Strip out the pictures and output each remaining line of the data word for word.

▶ Input
%%

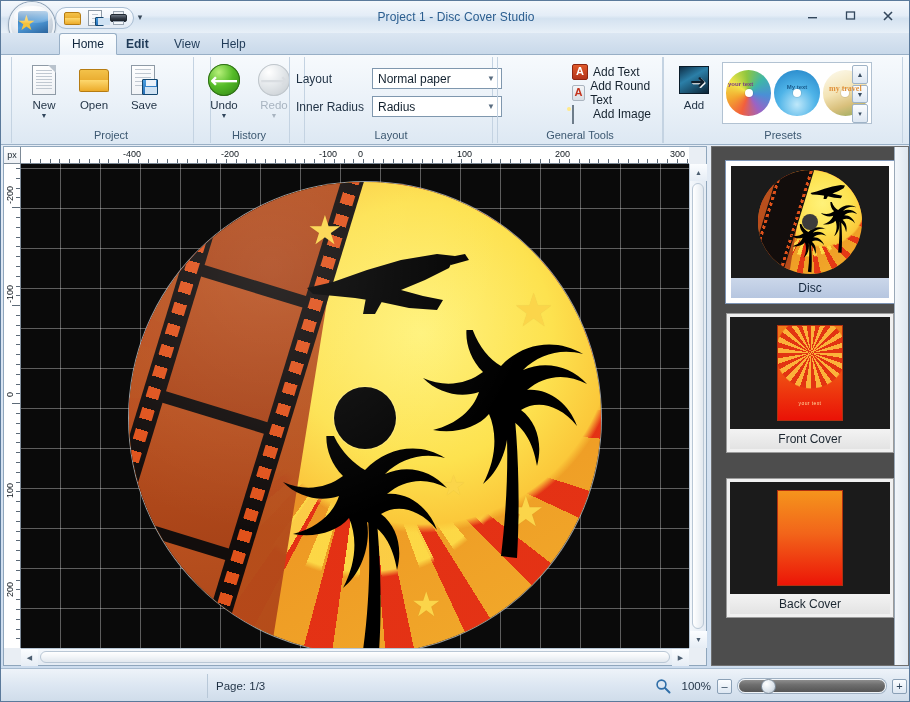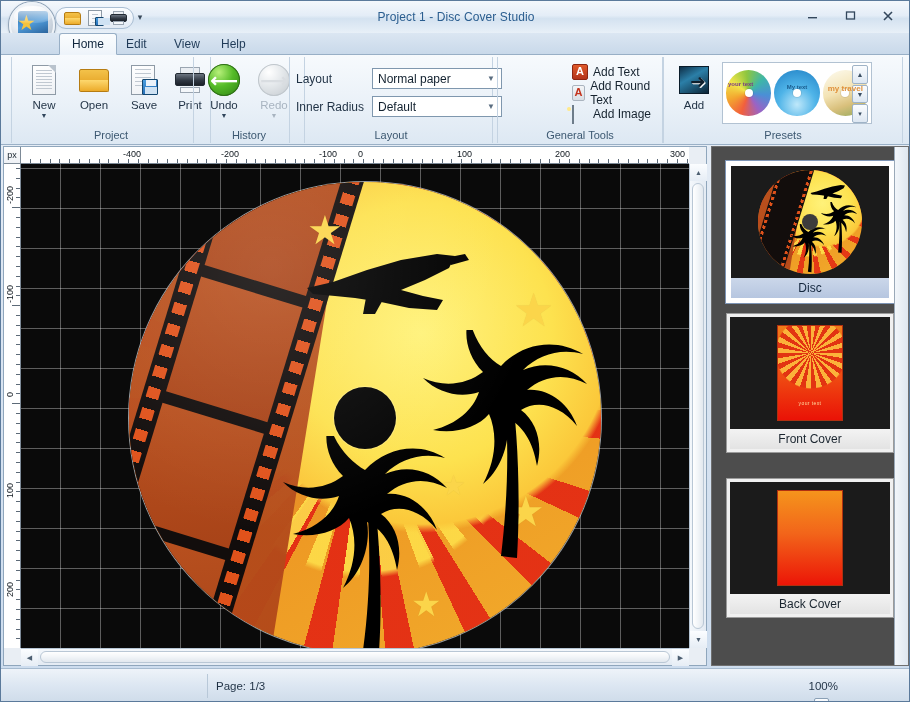--- a/index.html
+++ b/index.html
@@ -263,21 +263,21 @@
   .preset .hole {
     position: absolute; left: 50%; top: 50%; width: 8px; height: 8px; margin: -4px 0 0 -4px;
     border-radius: 50%; background: #ffffff; box-shadow: 0 0 0 1px rgba(0,0,0,.08);
   }
   .preset .ptxt { position: relative; z-index: 2; line-height: 7px; }
   .p1 { background: conic-gradient(from 200deg, #f25f3c, #f3a62f, #f1e54a, #8ec63f, #3fb6a8, #4a8fd6, #9b63c4, #f25f3c); }
   .p1 .ptxt { color:#7a3c86; left:-8px; top:-9px; }
   .p2 { background: radial-gradient(circle at 50% 75%, #bfe8fa 0%, #4fb4e8 45%, #1f7fc4 100%); }
   .p2 .ptxt { color:#1a5c8e; top:-6px; }
   .p3 { background: linear-gradient(160deg,#fdfbf0 0%,#f3e3b4 45%,#d9c07c 70%,#8fa85a 100%); }
-  .p3 .ptxt { color:#e0913b; top:-5px; font-size:8px; }
+  .p3 .ptxt { color:#e0913b; top:-5px; font-size:8px;font-family:Liberation Serif, serif; }
   .preset-scroll {
     position: absolute; right: 3px; top: 2px; width: 16px; height: 58px;
     display: flex; flex-direction: column; gap: 1px;
   }
   .ps-btn {
     flex: 1; background: linear-gradient(180deg,#fbfdff,#dde7f2);
     border: 1px solid #9fb3c7; border-radius: 2px;
     display: flex; align-items: center; justify-content: center;
     font-size: 7px; color: #3a4e62;
   }
@@ -496,21 +496,21 @@
     position: absolute; left: 0; top: 667px; width: 910px; height: 34px;
     background: linear-gradient(180deg,#eef3f9 0%,#dde7f2 48%,#cfdcea 100%);
     border-top: 1px solid #a7bbd0;
   }
   .sb-cell {
     position: absolute; top: 5px; height: 24px; display: flex; align-items: center;
     font-size: 11.5px; color: #1f3144; padding-left: 8px;
     border-left: 1px solid #b8c8d8;
   }
   .sb-cell.first { border-left: none; }
-  #zoom-area { position: absolute; right: 16px; top: 5px; height: 24px; display: flex; align-items: center; gap: 6px; flex-direction: column; }
+  #zoom-area { position: absolute; right: 4px; top: 5px; height: 24px; display: flex; align-items: center; gap: 6px; }
   #zoom-pct { font-size: 11.5px; color: #1f3144; min-width: 34px; text-align: right; }
   .zbtn {
     width: 15px; height: 15px; border: 1px solid #8aa0b6; border-radius: 2px;
     background: linear-gradient(180deg,#fbfdff,#dde7f2);
     display: flex; align-items: center; justify-content: center;
     font-size: 11px; color: #2c4259; line-height: 10px;
   }
   #zslider {
     width: 148px; height: 14px; border-radius: 7px;
     background: linear-gradient(180deg,#8d8d8d,#6e6e6e 40%,#555 100%);
@@ -577,21 +577,21 @@
         <div class="top" style="left:3px;width:11px;height:4px;"></div>
         <div class="body" style="top:3px;width:17px;height:8px;"></div>
         <div class="out" style="left:3px;width:11px;height:4px;"></div>
       </div>
     </div>
   </div>
   <div id="qat-drop">▾</div>
 
   <div id="tabstrip">
     <div class="tab active" style="left:58px;">Home</div>
-    <div class="tab" style="left:113px;">Edit</div>
+    <div class="tab" style="left:113px;font-weight:bold;">Edit</div>
     <div class="tab" style="left:161px;">View</div>
     <div class="tab" style="left:208px;">Help</div>
   </div>
 
   <div id="ribbon">
 
     <div class="rgroup" style="left:10px; width:200px;">
       <div class="rgroup-body">
         <div class="bigbtn" style="left:56px;">
           <div class="ico32">
@@ -627,30 +627,20 @@
                   <i></i>
                   <i></i>
                   <i></i>
                   <i></i>
                 </div>
                 <div class="disk"></div>
               </div>
           </div>
           <span class="lbl">Save</span>
         </div>
-        <div class="bigbtn" style="left:152px;">
-          <div class="ico32">
-            <div class="ic-print">
-                <div class="top"></div>
-                <div class="body"></div>
-                <div class="out"></div>
-              </div>
-          </div>
-          <span class="lbl">Print</span>
-        </div>
       </div>
       <div class="rgroup-title">Project</div>
     </div>
 
     <div class="rgroup" style="left:192px; width:112px;">
       <div class="rgroup-body">
         <div class="bigbtn" style="left:4px;">
           <div class="ico32">
             <div class="ic-circle green">
                 <div class="arrow">⟵</div>
@@ -677,21 +667,21 @@
         <div class="lrow" style="left:6px; top:8px;">
           <span class="cap">Layout</span>
           <div class="combo">
             <span>Normal paper</span>
             <span class="arrowbox">▼</span>
           </div>
         </div>
         <div class="lrow" style="left:6px; top:36px;">
           <span class="cap">Inner Radius</span>
           <div class="combo">
-            <span>Default</span>
+            <span>Radius</span>
             <span class="arrowbox">▼</span>
           </div>
         </div>
       </div>
       <div class="rgroup-title">Layout</div>
     </div>
 
     <div class="rgroup" style="left:496px; width:166px;">
       <div class="rgroup-body">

%%

▶ Solution for this task
--- a/index.html
+++ b/index.html
@@ -263,21 +263,21 @@
   .preset .hole {
     position: absolute; left: 50%; top: 50%; width: 8px; height: 8px; margin: -4px 0 0 -4px;
     border-radius: 50%; background: #ffffff; box-shadow: 0 0 0 1px rgba(0,0,0,.08);
   }
   .preset .ptxt { position: relative; z-index: 2; line-height: 7px; }
   .p1 { background: conic-gradient(from 200deg, #f25f3c, #f3a62f, #f1e54a, #8ec63f, #3fb6a8, #4a8fd6, #9b63c4, #f25f3c); }
   .p1 .ptxt { color:#7a3c86; left:-8px; top:-9px; }
   .p2 { background: radial-gradient(circle at 50% 75%, #bfe8fa 0%, #4fb4e8 45%, #1f7fc4 100%); }
   .p2 .ptxt { color:#1a5c8e; top:-6px; }
   .p3 { background: linear-gradient(160deg,#fdfbf0 0%,#f3e3b4 45%,#d9c07c 70%,#8fa85a 100%); }
-  .p3 .ptxt { color:#e0913b; top:-5px; font-size:8px; }
+  .p3 .ptxt { color:#e0913b; top:-5px; font-size:8px;font-family:Liberation Serif, serif; }
   .preset-scroll {
     position: absolute; right: 3px; top: 2px; width: 16px; height: 58px;
     display: flex; flex-direction: column; gap: 1px;
   }
   .ps-btn {
     flex: 1; background: linear-gradient(180deg,#fbfdff,#dde7f2);
     border: 1px solid #9fb3c7; border-radius: 2px;
     display: flex; align-items: center; justify-content: center;
     font-size: 7px; color: #3a4e62;
   }
@@ -496,21 +496,21 @@
     position: absolute; left: 0; top: 667px; width: 910px; height: 34px;
     background: linear-gradient(180deg,#eef3f9 0%,#dde7f2 48%,#cfdcea 100%);
     border-top: 1px solid #a7bbd0;
   }
   .sb-cell {
     position: absolute; top: 5px; height: 24px; display: flex; align-items: center;
     font-size: 11.5px; color: #1f3144; padding-left: 8px;
     border-left: 1px solid #b8c8d8;
   }
   .sb-cell.first { border-left: none; }
-  #zoom-area { position: absolute; right: 16px; top: 5px; height: 24px; display: flex; align-items: center; gap: 6px; flex-direction: column; }
+  #zoom-area { position: absolute; right: 4px; top: 5px; height: 24px; display: flex; align-items: center; gap: 6px; }
   #zoom-pct { font-size: 11.5px; color: #1f3144; min-width: 34px; text-align: right; }
   .zbtn {
     width: 15px; height: 15px; border: 1px solid #8aa0b6; border-radius: 2px;
     background: linear-gradient(180deg,#fbfdff,#dde7f2);
     display: flex; align-items: center; justify-content: center;
     font-size: 11px; color: #2c4259; line-height: 10px;
   }
   #zslider {
     width: 148px; height: 14px; border-radius: 7px;
     background: linear-gradient(180deg,#8d8d8d,#6e6e6e 40%,#555 100%);
@@ -577,21 +577,21 @@
         <div class="top" style="left:3px;width:11px;height:4px;"></div>
         <div class="body" style="top:3px;width:17px;height:8px;"></div>
         <div class="out" style="left:3px;width:11px;height:4px;"></div>
       </div>
     </div>
   </div>
   <div id="qat-drop">▾</div>
 
   <div id="tabstrip">
     <div class="tab active" style="left:58px;">Home</div>
-    <div class="tab" style="left:113px;">Edit</div>
+    <div class="tab" style="left:113px;font-weight:bold;">Edit</div>
     <div class="tab" style="left:161px;">View</div>
     <div class="tab" style="left:208px;">Help</div>
   </div>
 
   <div id="ribbon">
 
     <div class="rgroup" style="left:10px; width:200px;">
       <div class="rgroup-body">
         <div class="bigbtn" style="left:56px;">
           <div class="ico32">
@@ -627,30 +627,20 @@
                   <i></i>
                   <i></i>
                   <i></i>
                   <i></i>
                 </div>
                 <div class="disk"></div>
               </div>
           </div>
           <span class="lbl">Save</span>
         </div>
-        <div class="bigbtn" style="left:152px;">
-          <div class="ico32">
-            <div class="ic-print">
-                <div class="top"></div>
-                <div class="body"></div>
-                <div class="out"></div>
-              </div>
-          </div>
-          <span class="lbl">Print</span>
-        </div>
       </div>
       <div class="rgroup-title">Project</div>
     </div>
 
     <div class="rgroup" style="left:192px; width:112px;">
       <div class="rgroup-body">
         <div class="bigbtn" style="left:4px;">
           <div class="ico32">
             <div class="ic-circle green">
                 <div class="arrow">⟵</div>
@@ -677,21 +667,21 @@
         <div class="lrow" style="left:6px; top:8px;">
           <span class="cap">Layout</span>
           <div class="combo">
             <span>Normal paper</span>
             <span class="arrowbox">▼</span>
           </div>
         </div>
         <div class="lrow" style="left:6px; top:36px;">
           <span class="cap">Inner Radius</span>
           <div class="combo">
-            <span>Default</span>
+            <span>Radius</span>
             <span class="arrowbox">▼</span>
           </div>
         </div>
       </div>
       <div class="rgroup-title">Layout</div>
     </div>
 
     <div class="rgroup" style="left:496px; width:166px;">
       <div class="rgroup-body">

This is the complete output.